RAW DATA Block Start

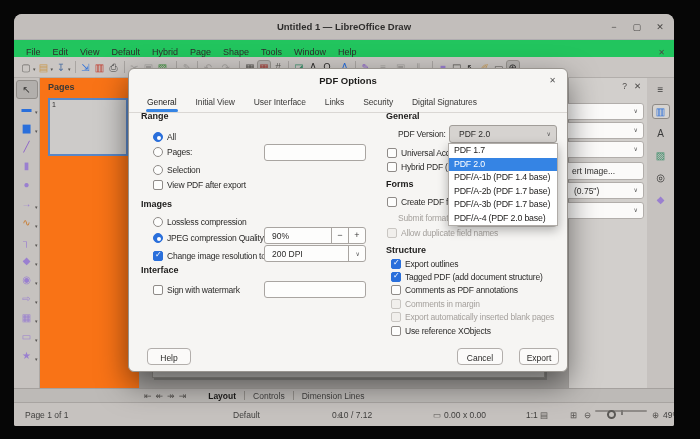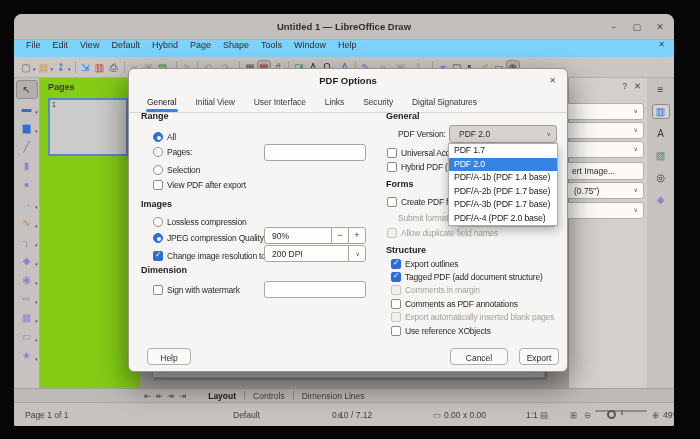"File" .menubar { align-items: flex-start -> flex-end; background: #7dd3fc -> #22c55e }
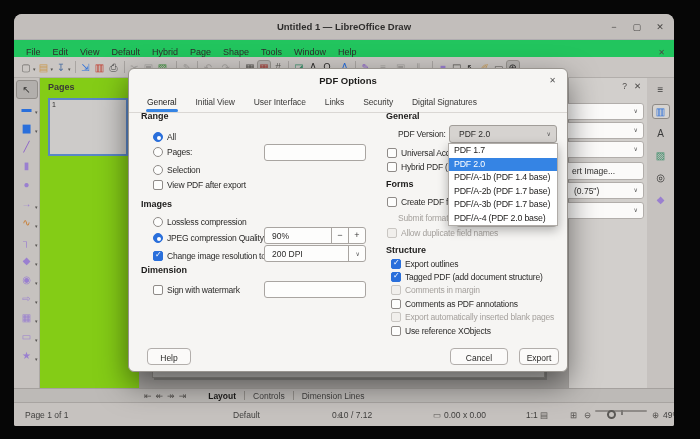"Pages" .pages { background: #84cc16 -> #f97316 }
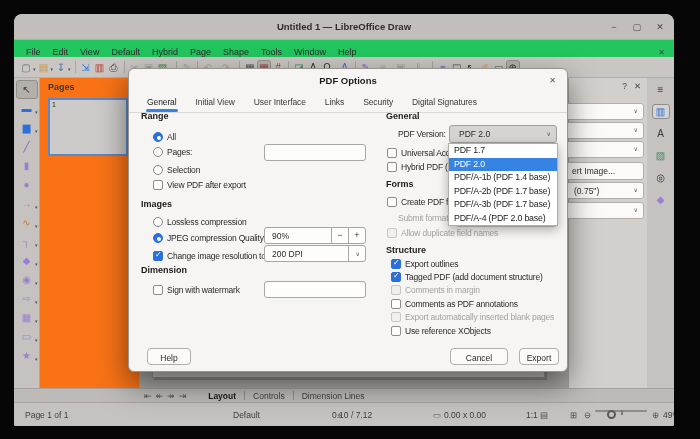"Dimension" div.sect { text: Dimension -> Interface }
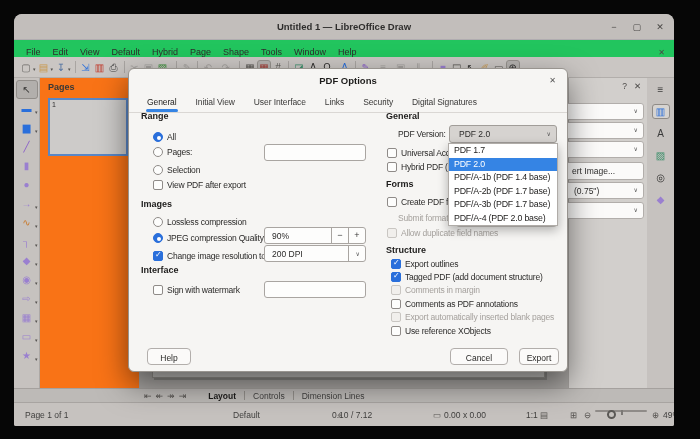"Comments in margin" div.row { order: before "Comments as PDF annotations" -> after "Comments as PDF annotations" }
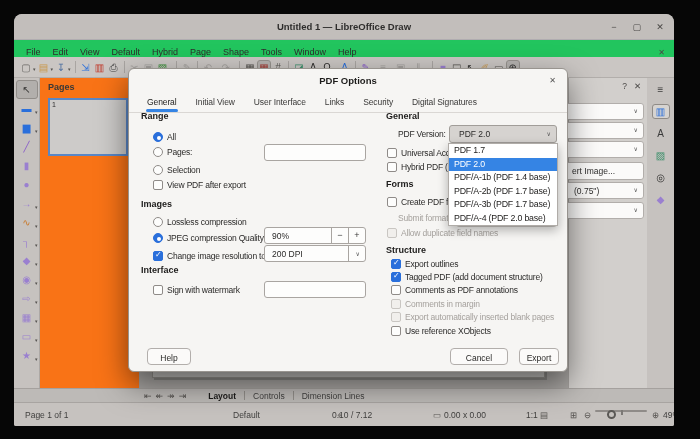"Cancel" button.btn { left: 321px -> 328px; width: 58px -> 46px }
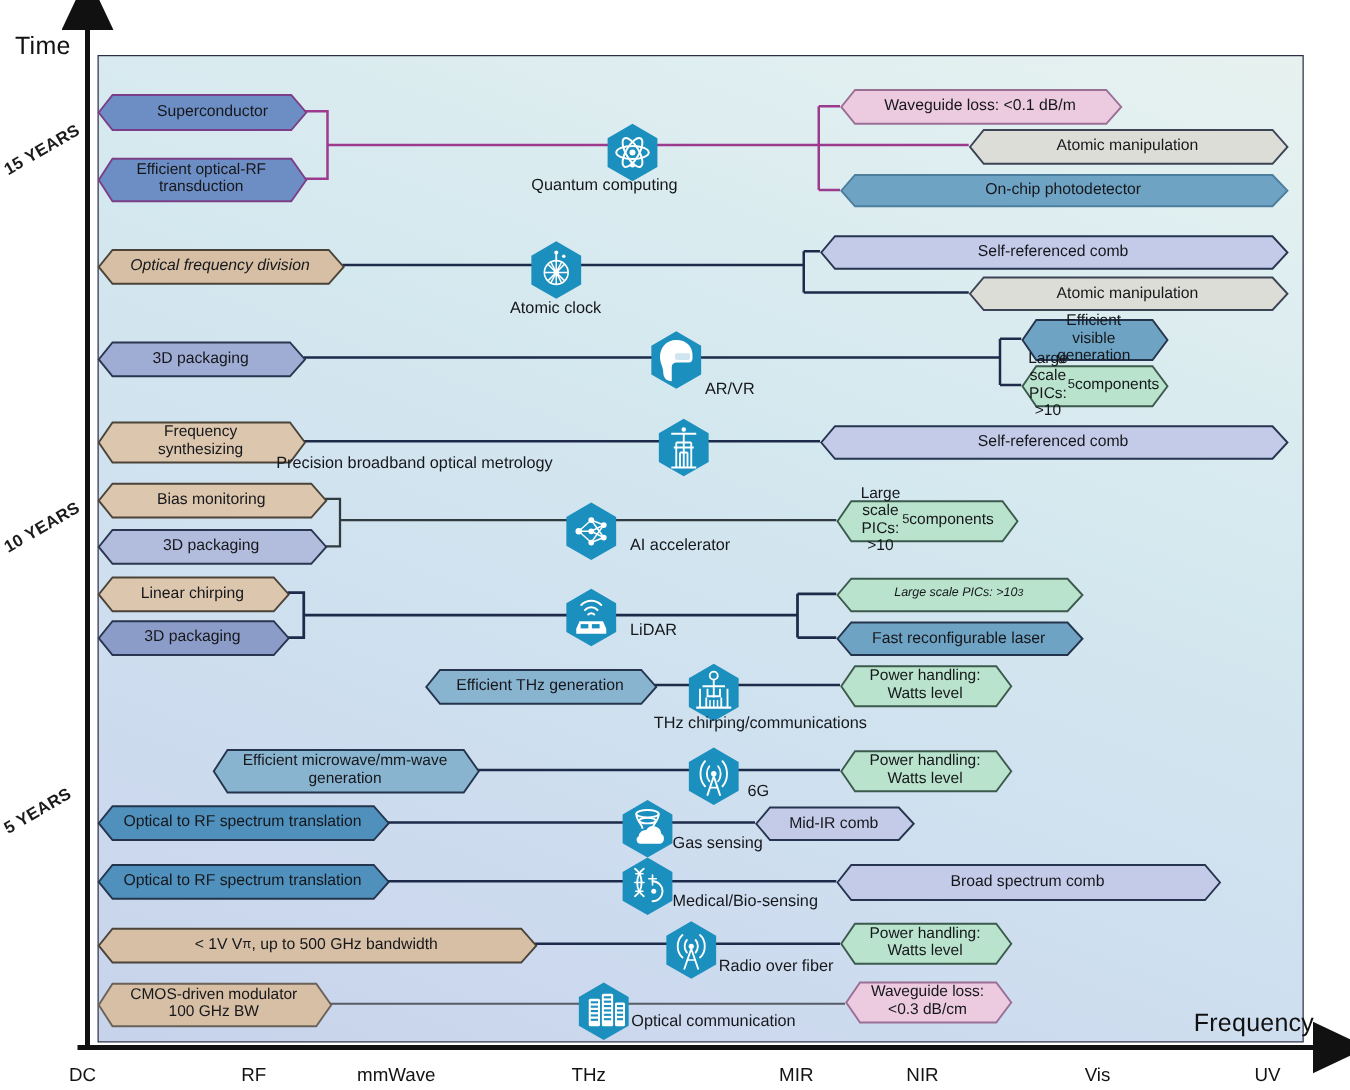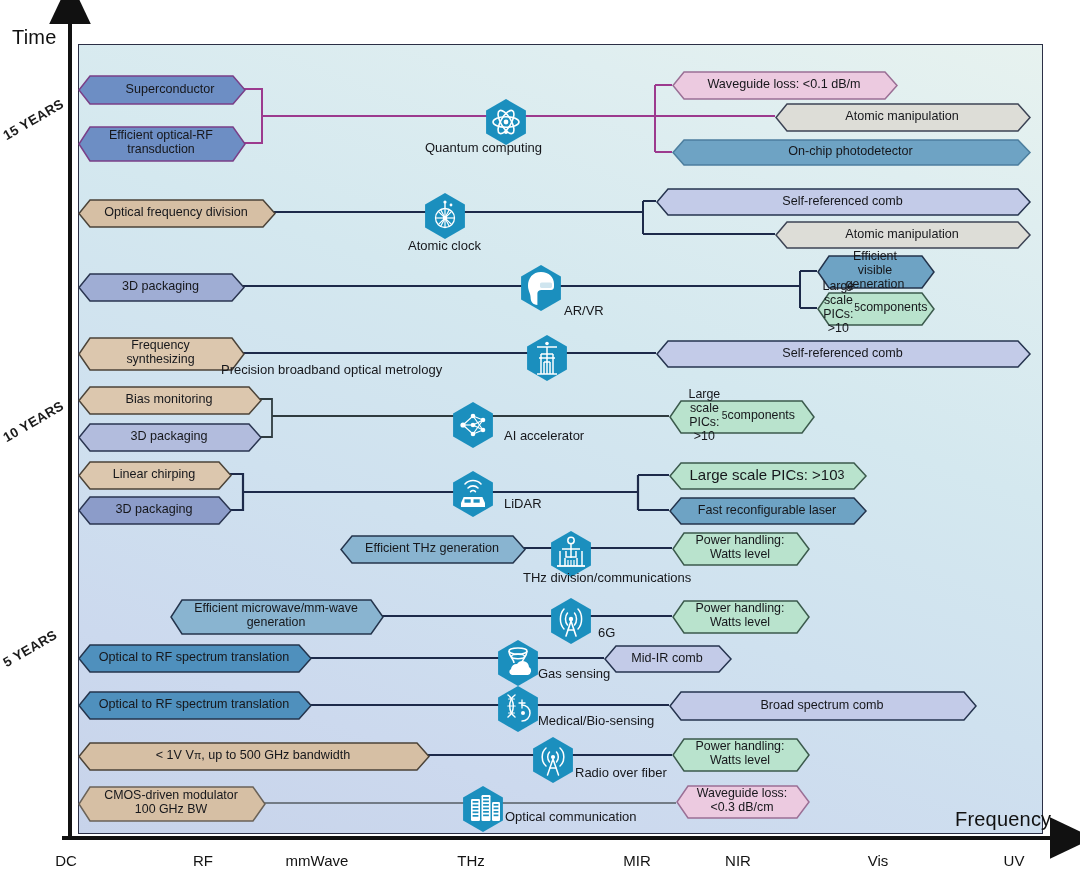"Optical frequency division" div.tagwrap { font-style: none -> italic }
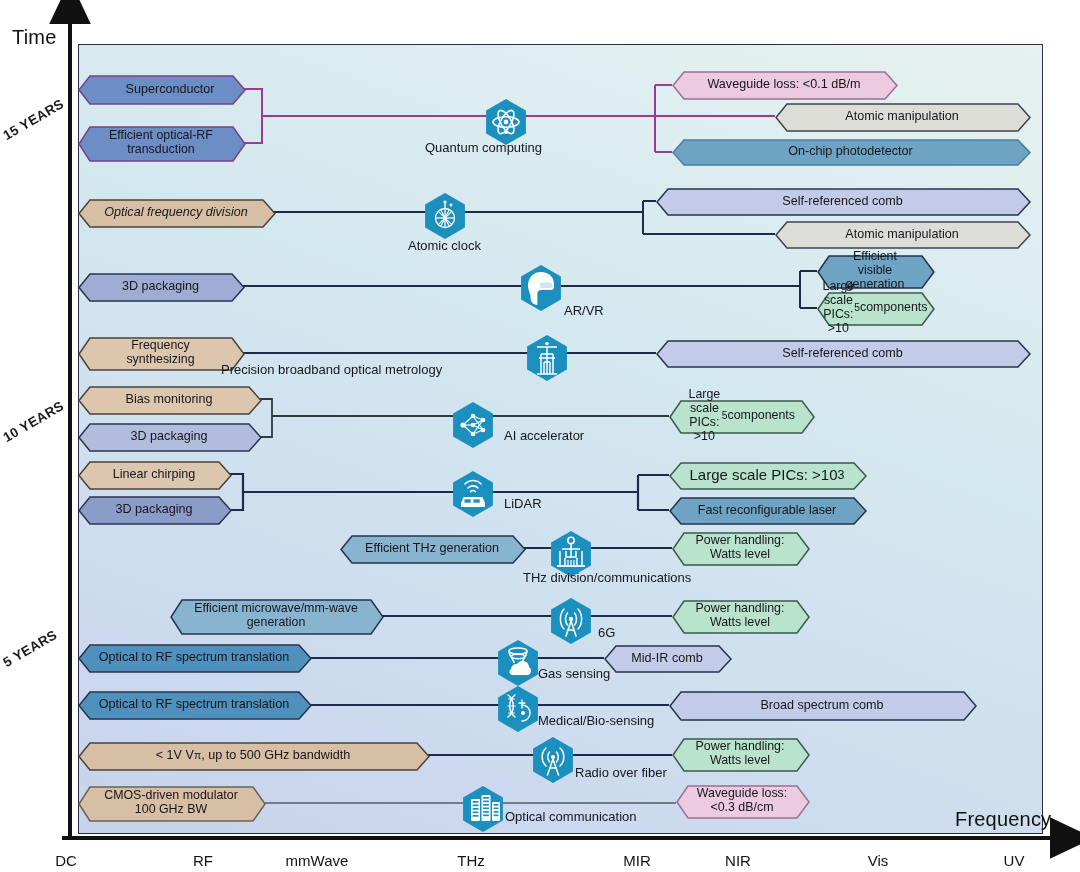"Large scale PICs: >10" div.lbl { font-size: 15px -> 10px; font-style: none -> italic }
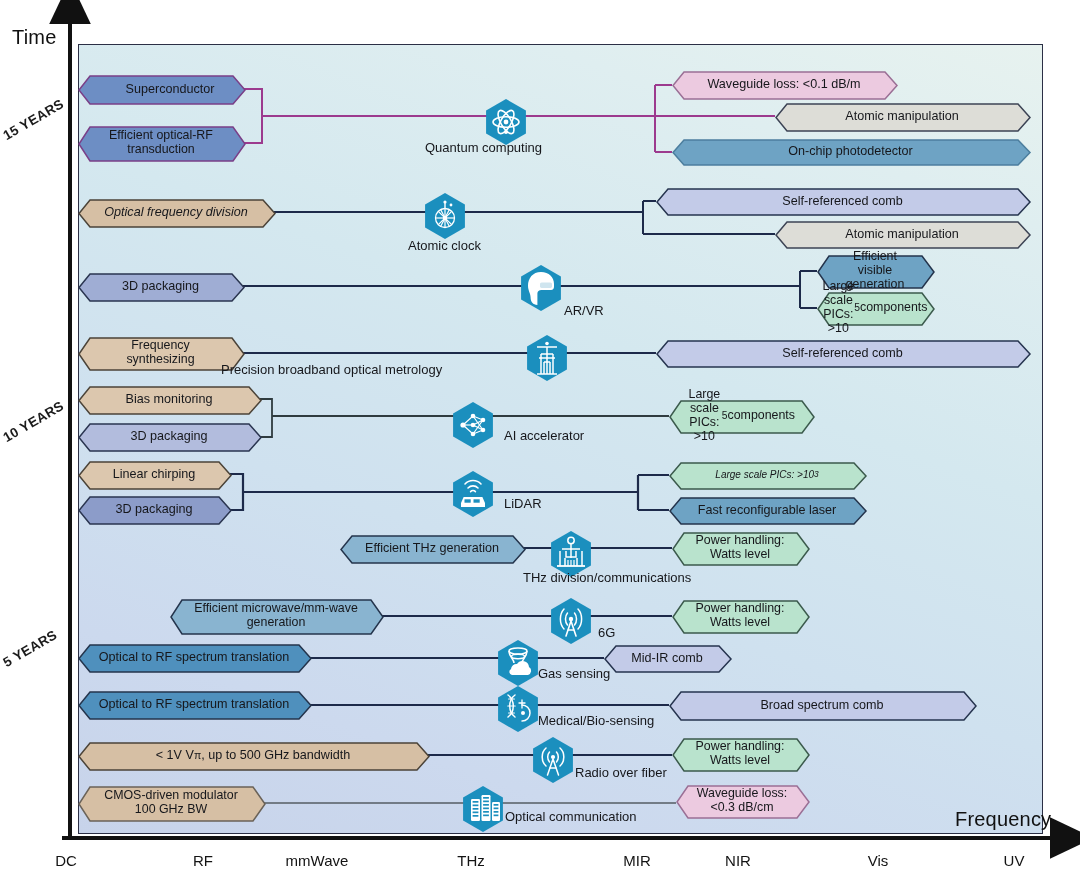"THz division/communications" div.node-label { text: division/communications -> chirping/communications }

RAW DATA Block End

(PROBLEM DESCRIPTION): The records above are to be repeated exactly, apart from their pictures.

(WRITTEN ANSWER):
"File" .menubar { align-items: flex-start -> flex-end; background: #7dd3fc -> #22c55e }
"Pages" .pages { background: #84cc16 -> #f97316 }
"Dimension" div.sect { text: Dimension -> Interface }
"Comments in margin" div.row { order: before "Comments as PDF annotations" -> after "Comments as PDF annotations" }
"Cancel" button.btn { left: 321px -> 328px; width: 58px -> 46px }
"Optical frequency division" div.tagwrap { font-style: none -> italic }
"Large scale PICs: >10" div.lbl { font-size: 15px -> 10px; font-style: none -> italic }
"THz division/communications" div.node-label { text: division/communications -> chirping/communications }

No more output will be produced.